A 96-year-old former Nazi secretary is on trial for charges related to complicity in 11,000 deaths in Germany, weeks after trying to flee retirement home
- A 96-year-old former Nazi secretary is on trial facing charges related to complicity in the murders of 11,000.
- Weeks ago, Irmgard Furchner tried to flee her retirement home as the trial was set to start.
The trial of a 96-year-old former Nazi secretary has begun in Itzehoe, Germany, weeks after the woman tried to flee her retirement home ahead of the trial, according to the Guardian.
Irmgard Furchner was formerly a secretary at the Stutthof concentration camp in Nazi-occupied Poland. She has been charged with aiding and abetting murder in 11,412 cases, as well as complicity in 18 cases of attempted murder.
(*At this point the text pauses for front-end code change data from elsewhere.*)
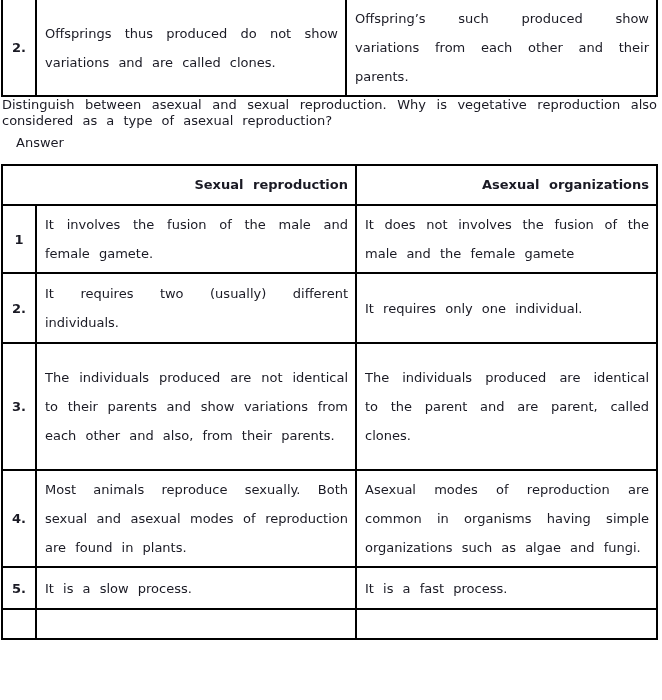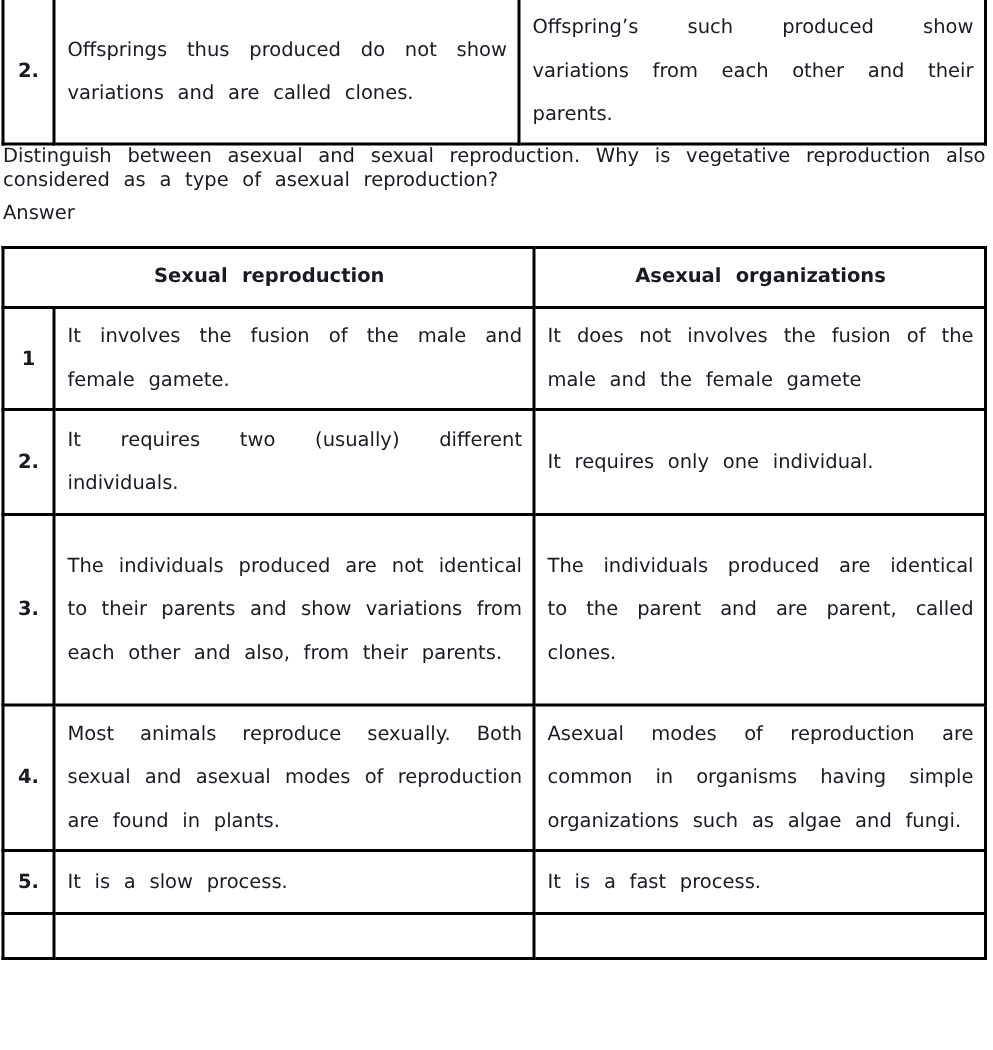--- a/index.html
+++ b/index.html
@@ -46,7 +46,7 @@
     line-height:16px;
   }
   .answer-label{
-    margin-left:2px;
+    margin-left:16px;
     line-height:28px;
   }
   

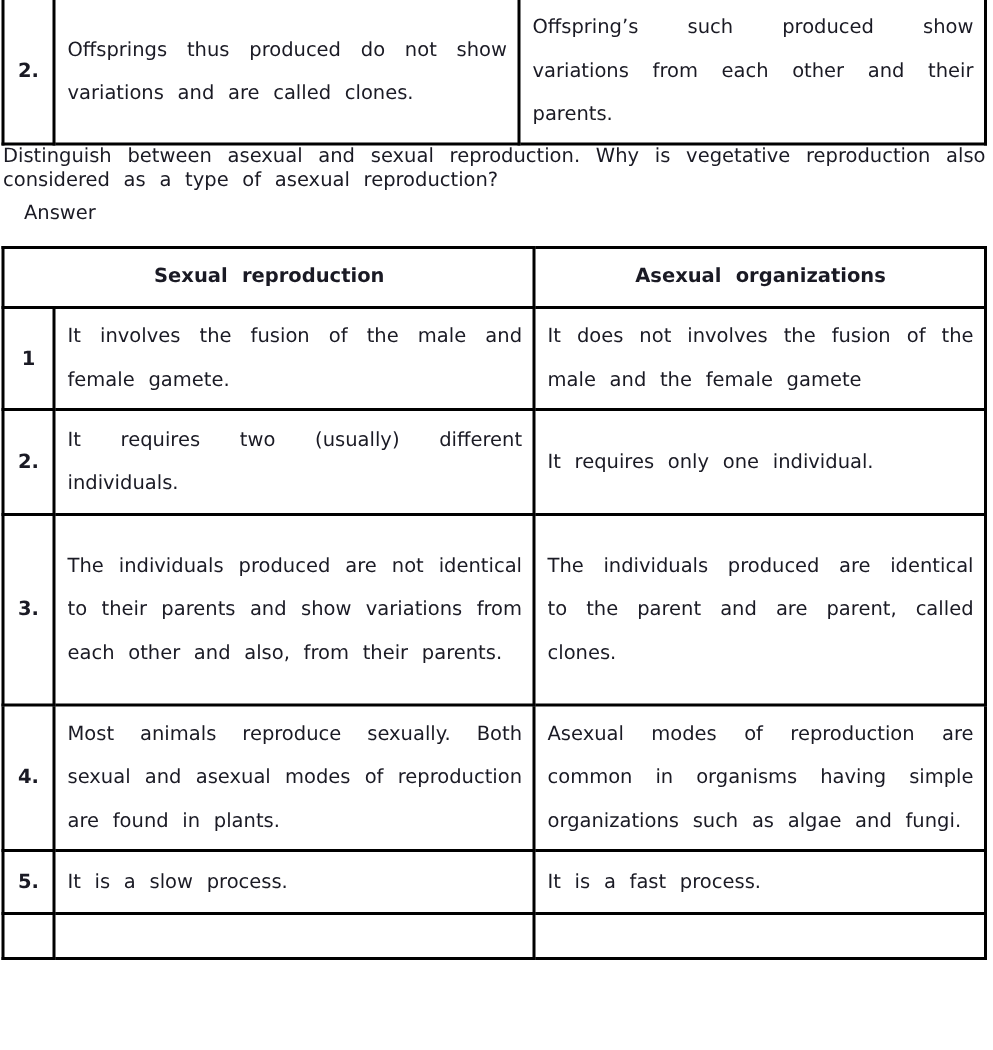--- a/index.html
+++ b/index.html
@@ -52,7 +52,7 @@
   
   .cmp-table{width:655px;margin:7px 0 0 1px;}
   .cmp-table th{
-    text-align:center;
+    text-align:right;
     font-weight:bold;
     line-height:20px;
     padding:4px 7px 4px 8px;

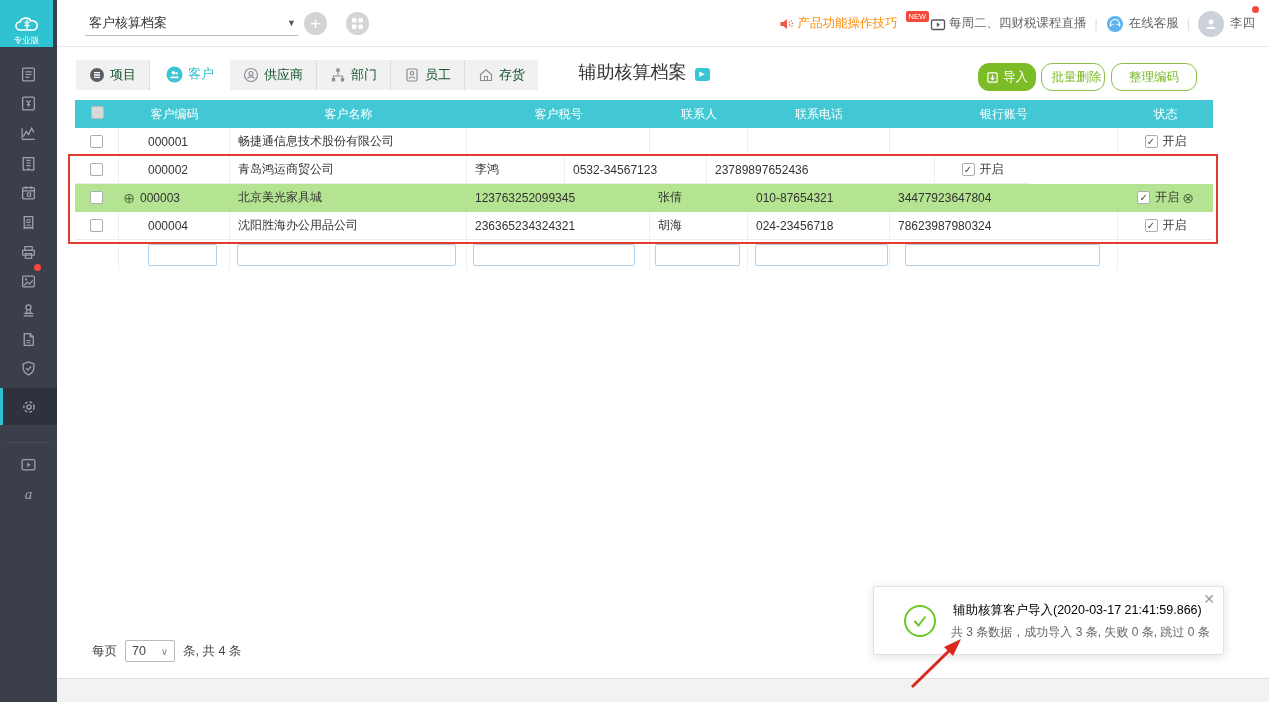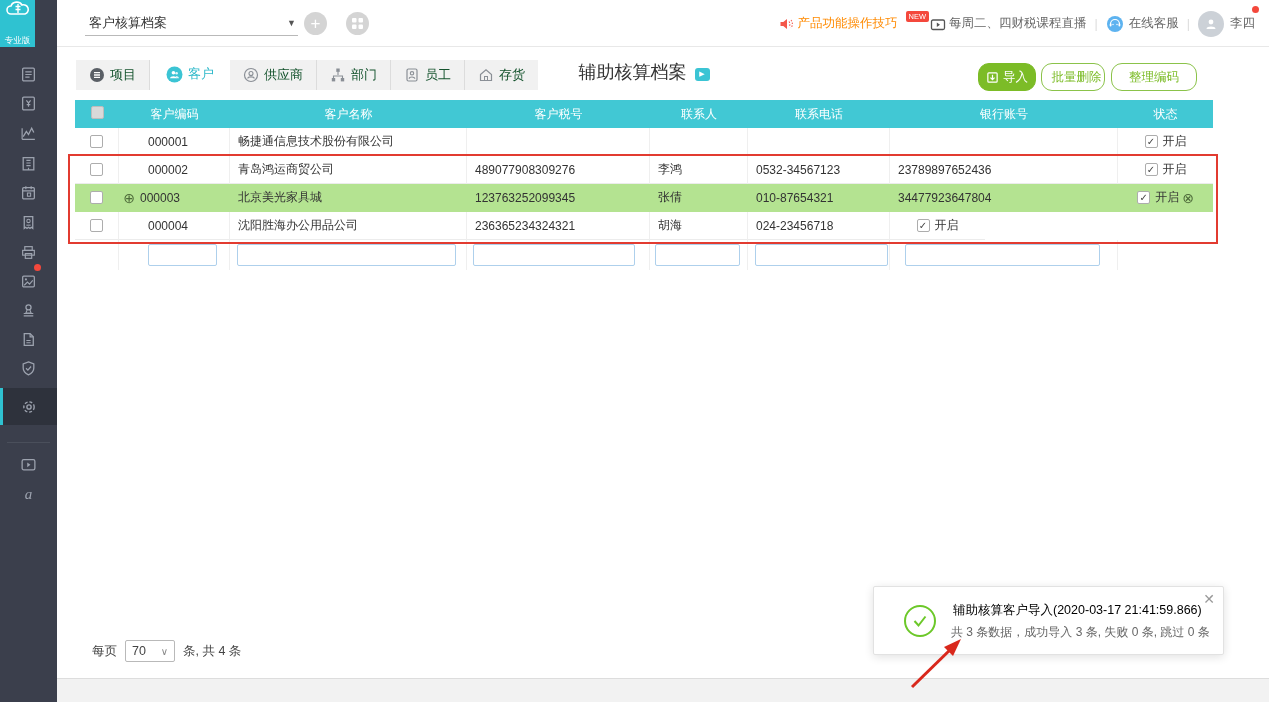--- a/index.html
+++ b/index.html
@@ -8,7 +8,7 @@
 
   
   .sidebar { position:absolute; left:0; top:0; width:57px; height:702px; background:#3b3f4c; z-index:5; }
-  .logo { position:absolute; left:0; top:0; width:35px; height:47px; background:#2fc2d1; display:flex; flex-direction:column; align-items:center; justify-content:space-between; gap:1px; }
+  .logo { position:absolute; left:0; top:0; width:53px; height:47px; background:#2fc2d1; display:flex; flex-direction:column; align-items:center; justify-content:flex-end; gap:1px; }
   .logo .edition { color:#fff; font-size:8.5px; }
   .snav { position:absolute; left:0; width:57px; height:29px; display:flex; align-items:center; justify-content:center; color:#9da3af; cursor:pointer; }
   .snav svg { display:block; }

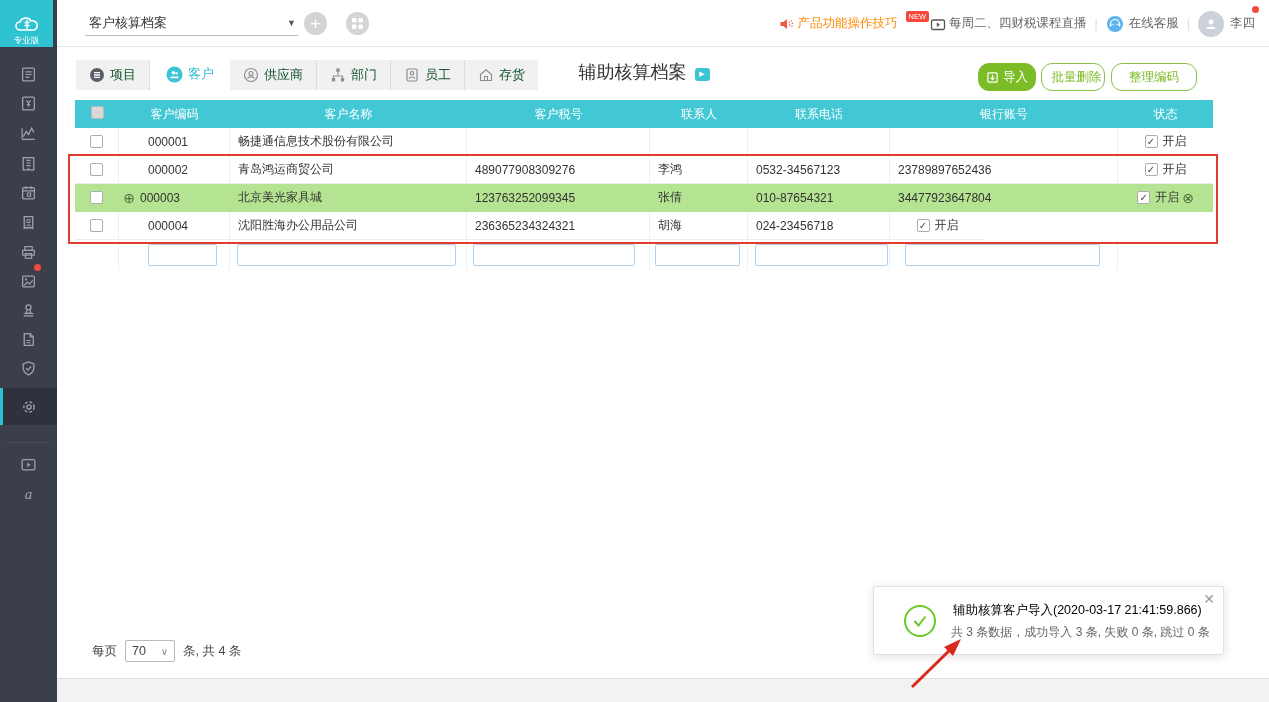--- a/index.html
+++ b/index.html
@@ -369,7 +369,6 @@
           </span>
         <span class="c w-code code-pad">000002</span>
         <span class="c w-name pad">青岛鸿运商贸公司</span>
-        <span class="c w-tax pad">489077908309276</span>
         <span class="c w-contact pad">李鸿</span>
         <span class="c w-phone pad">0532-34567123</span>
         <span class="c w-bank pad">23789897652436</span>

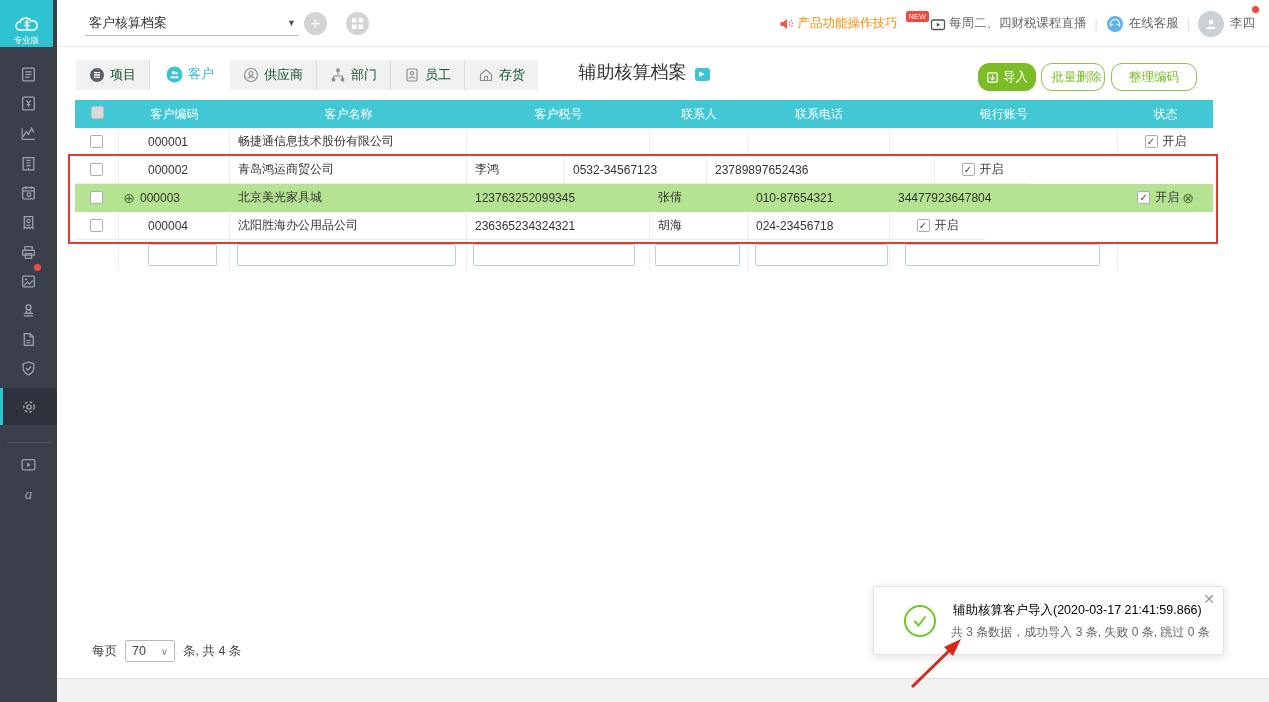--- a/index.html
+++ b/index.html
@@ -411,6 +411,7 @@
         <span class="c w-tax pad">236365234324321</span>
         <span class="c w-contact pad">胡海</span>
         <span class="c w-phone pad">024-23456718</span>
+        <span class="c w-bank pad">78623987980324</span>
         <span class="c w-status">
             <span class="cb">
               <i>✓</i>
Her trial was brought after former camp guard John Demjanjuk was convicted in 2011 related to his complicity in the murders of 28,000 people.
The Guardian reported that the court is using this legal precedent - defining Furchner's role in aiding and abetting murders during the Holocaust - to try this case.
According to Reuters, Furchner worked at the camp between 1943 and 1945, and between 1939 and 1945 at least 65,000 people died in the camp, largely due to the gas chambers, starvation, and disease.
Furchner is being tried in a juvenile court because she was 18 when she started working in the camp and during the alleged crimes she was involved with, according to the Guardian.
Her trial is being filmed for documentary purposes and is one of several ongoing trials of elderly former Nazi officials.
In September, when the trial was originally set to begin, Furchner tried to escape the retirement home she lives at and took a taxi to Hamburg. She was arrested hours later and police put an electronic tracking wristband on her, according to the report.
During the trial, the prosecution alleged that Furchner as a secretary who took down what then-commandant, Paul Werner Hoppe, dictated, "was contributory to the entire killing operation" at the camp, according to the Guardian.
The prosecution also alleged that there is no way that Furchner would not have known about what occurred, including the practice of sending prisoners to a room where they were told that they would have their height measured while SS officers instead shot them in the head from a lookout in a separate room.
The report added that witness accounts of the gas chambers illustrated "how those trapped inside screamed in agony, clawing at their skin and tearing out their own hair due to the pain," and prosecutors told the court that between the noises, smells, and communications related to the gas chambers it would have been "unavoidable" for her to not know what was happening given the small size of the camp.
Furchner's lawyer said that unlike other former Nazis on trial, Furchner recognized the Holocaust was real but alleged that she was not personally guilty.
There are five co-plaintiffs in the case from the US, France, and Austria who will share evidence related to Furchner over the course of the trial. The plaintiffs also requested on Monday that the court reconsider a request for state prosecutors to visit the Stutthof memorial site for evidentiary purposes, which the court had initially rejected.
"This source of knowledge cannot really be replaced by other means of evidence," the plaintiffs' lawyer, Christoph Rückel, said.